Pour la plupart écrits de circonstance, pour accompagner expositions ou monographies, les textes rassemblés dans le recueil Ecrits sur l’art de Philippe Lacoue-Labarthe ont une facture singulière. C’est qu’ils répondent dans leur forme même à la signature, toujours unique, des gestes dont ils cherchent à comprendre le sens. A cet égard, que cette collection de textes sur les arts visuels, peinture et photographie essentiellement, s’ouvre à la rencontre d’Urs Lüthi et interroge sa pratique de l’autoportrait pour mettre en évidence la dimension allographique qu’elle ouvre n’est pas anodin. Tout texte critique dessine les contours d’un espace de rencontre, et le critique ou philosophe doit d’une manière ou d’une autre s’exposer à son tour dans ce qu'il écrit. L’œuvre d'art, écrit Philippe Lacoue-Labarthe, est toujours le signe d’une présence. « Présenter ne veut pas forcément dire : produire ce qui n’existe pas (une telle interprétation est encore contaminée par la notion empirique de l’absence), mais plus strictement : faire que ce qui est présent soit véritablement présent, rendre présent le présent qui, sans quoi, n’aurait pas statut de présence. L’art n’a pas pour fonction de reproduire le réel ou de produire de l’irréel, il est destiné à attester l’être-présent de ce qui est présent » (p.153). Comment restituer ce caractère de présence, sinon en y étant soi-même présent ?

La rencontre d’une œuvre est toujours un événement, et un texte, le plus bref, le plus conjoncturel soit-il, n’a de sens qu’à chercher à le dire et à comprendre comment une image, pour reprendre une phrase de Paul Klee citée par Philippe Lacoue-Labarthe, ne reproduit pas le visible, mais le rend visible. L’ensemble des textes assemblés dans ce livre dessinent ainsi une communauté de passeurs qui nous ouvrent un accès à la réalité. Urs Lüthi donc, mais aussi François Martin, avec qui Philippe Lacoue-Labarthe a travaillé à une exposition pour une galerie de Rouen, Bertholin, Malgorzata Paszko, Salvatore Puglia et plusieurs autres ouvrent des espaces proprement à donner une sorte de vertige. S’agissant des figures dans la peinture d’Aki Kuroda, nous pouvons lire : « faisant un vide dans la toile, elles donnent à percevoir, par un ultime paradoxe, l’espace lui-même ».

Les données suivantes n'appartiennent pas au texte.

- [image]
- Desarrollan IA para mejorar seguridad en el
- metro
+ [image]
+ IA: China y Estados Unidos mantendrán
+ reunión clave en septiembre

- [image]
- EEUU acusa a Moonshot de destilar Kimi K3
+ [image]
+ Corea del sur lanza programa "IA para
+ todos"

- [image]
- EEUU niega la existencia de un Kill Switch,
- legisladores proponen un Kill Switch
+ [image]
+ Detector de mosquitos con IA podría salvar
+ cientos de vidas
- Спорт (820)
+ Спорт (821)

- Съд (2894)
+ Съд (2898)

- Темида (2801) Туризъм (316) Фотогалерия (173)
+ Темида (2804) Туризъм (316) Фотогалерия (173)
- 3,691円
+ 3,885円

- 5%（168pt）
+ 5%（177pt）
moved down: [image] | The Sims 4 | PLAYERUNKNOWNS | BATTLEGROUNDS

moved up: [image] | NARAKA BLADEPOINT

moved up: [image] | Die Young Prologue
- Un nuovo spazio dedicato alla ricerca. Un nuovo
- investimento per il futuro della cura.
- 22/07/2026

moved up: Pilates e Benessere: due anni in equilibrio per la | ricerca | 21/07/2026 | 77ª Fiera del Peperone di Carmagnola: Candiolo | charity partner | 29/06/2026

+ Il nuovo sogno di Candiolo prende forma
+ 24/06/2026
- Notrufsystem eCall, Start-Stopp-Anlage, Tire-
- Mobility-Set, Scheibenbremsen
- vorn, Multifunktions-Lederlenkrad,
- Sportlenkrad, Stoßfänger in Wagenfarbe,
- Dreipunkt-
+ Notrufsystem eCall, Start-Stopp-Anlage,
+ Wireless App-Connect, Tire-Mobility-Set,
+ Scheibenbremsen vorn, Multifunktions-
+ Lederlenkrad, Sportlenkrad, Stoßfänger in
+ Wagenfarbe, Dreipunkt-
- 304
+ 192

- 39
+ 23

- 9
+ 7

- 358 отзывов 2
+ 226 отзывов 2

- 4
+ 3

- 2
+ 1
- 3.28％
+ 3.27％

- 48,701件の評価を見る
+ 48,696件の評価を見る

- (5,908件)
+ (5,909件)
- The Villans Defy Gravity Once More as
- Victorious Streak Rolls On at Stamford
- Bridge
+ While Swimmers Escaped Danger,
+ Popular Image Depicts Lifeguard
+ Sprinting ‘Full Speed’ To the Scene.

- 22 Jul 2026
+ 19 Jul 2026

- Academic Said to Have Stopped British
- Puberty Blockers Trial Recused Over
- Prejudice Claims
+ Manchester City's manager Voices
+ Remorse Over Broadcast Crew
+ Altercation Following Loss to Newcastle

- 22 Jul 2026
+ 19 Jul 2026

Comme les œuvres vers lesquelles ils se tournent, les textes de Philippe Lacoue-Labarthe sont des lieux où la pensée respire, ce qui tient à leur forme sans doute, qui varie selon les thèmes et les objets. Ce que les œuvres engagent vraiment - notre expérience du monde et de l’existence par-delà « le désastre du sujet » - doit pouvoir se laisser dire dans une présentation circonstanciée d’une exposition ou dans la préface d’un livre de photographies. D’autres textes se donnent plus immédiatement dans le style de la réflexion, et mobilisent volontiers les pensées de Hegel et de Heidegger. Plusieurs textes enfin, écrits à la première personne, relèvent du journal, telle cette recension personnelle d’une Biennale de Venise, en 1980, où Philippe Lacoue-Labarthe dit son incompréhension d’une installation de Joseph Beuys au titre pourtant éloquent de L’espace capital. Philippe Lacoue-Labarthe, qui écrit souvent à la première personne, ce qui n’est pas fréquent pour un philosophe, ne s’excepte pas de ce qu’il écrit, quitte à produire des dialogues avec lui-même. Faut-il rappeler que c’est par le dialogue que la pensée est entrée en philosophie ? Souligner jusque dans la forme d’un texte qu’une œuvre nous sollicite personnellement, c’est affirmer une nouvelle fois qu’elle fait événement, qu'elle ouvre le monde et nous ouvre à lui, qu’elle peut enfin entrainer et encourager la pensée vers des questions et des vertiges qu’elle ne saurait affronter seule.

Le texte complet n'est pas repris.